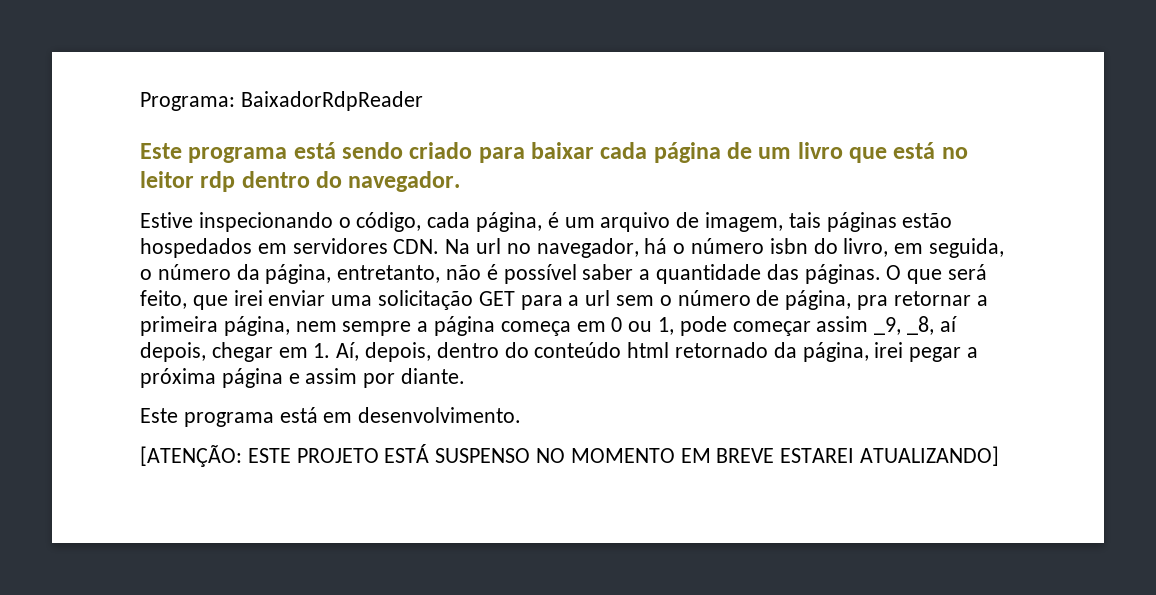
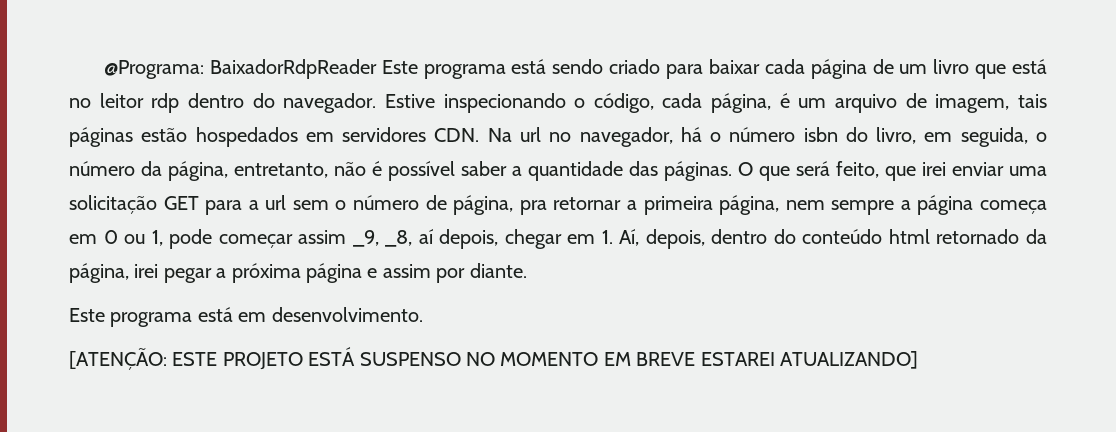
[140,92,235,111] Programa: -> [104,60,205,79] @Programa:
(423, 101) // -> (377, 69) none
(461, 181) // -> (377, 103) none

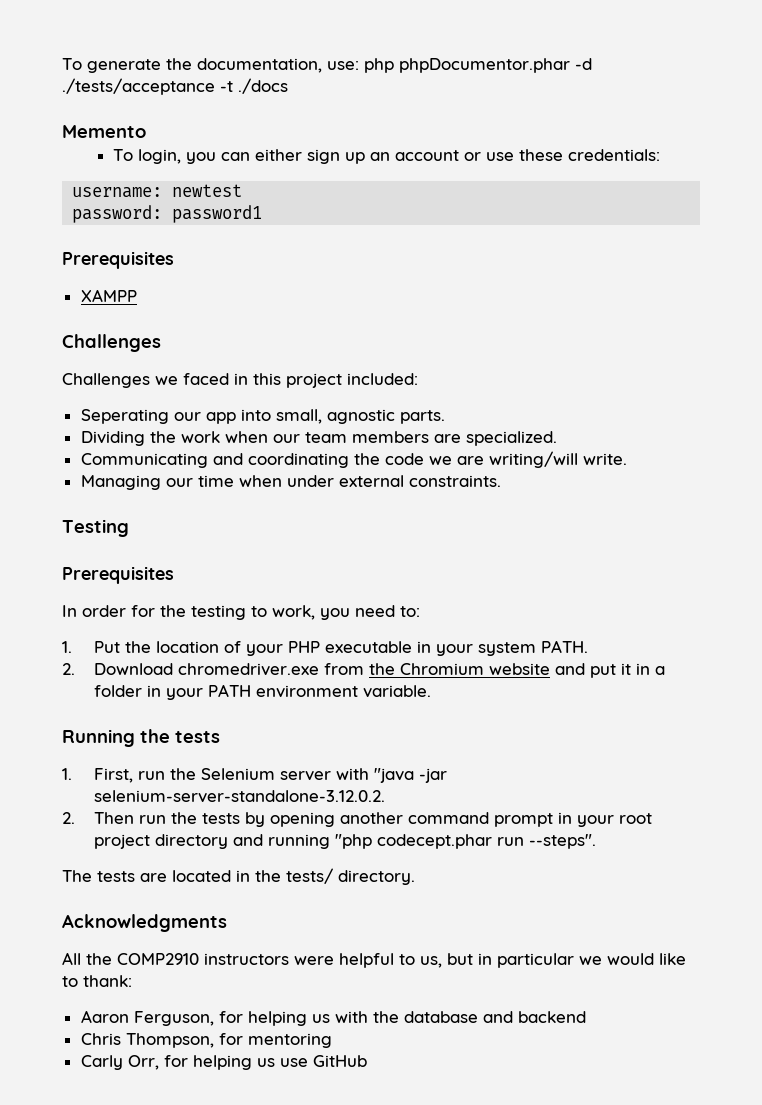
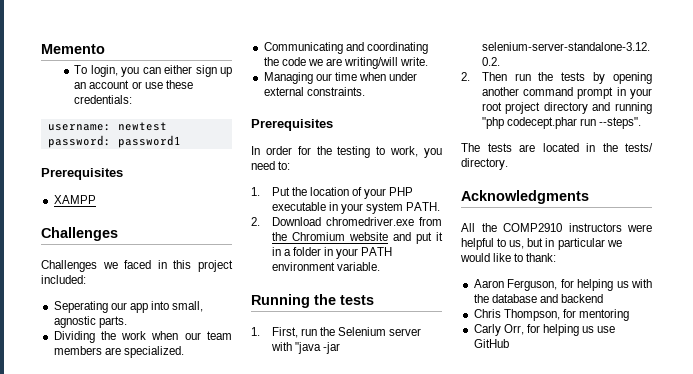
[62,58,592,73] [62,78,288,95] To generate the documentation, use: php phpDocumentor.phar -d ./tests/acceptance -t ./docs // -> (41, 49) none
[62,519,129,537] // Testing -> (365, 91) none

-----

◆ **TASK DESCRIPTION**: All records above are to be printed exactly, minus the pictures they contain.

◆ **SOLUTION TO THIS PROBLEM**:
[140,92,235,111] Programa: -> [104,60,205,79] @Programa:
(423, 101) // -> (377, 69) none
(461, 181) // -> (377, 103) none

[62,58,592,73] [62,78,288,95] To generate the documentation, use: php phpDocumentor.phar -d ./tests/acceptance -t ./docs // -> (41, 49) none
[62,519,129,537] // Testing -> (365, 91) none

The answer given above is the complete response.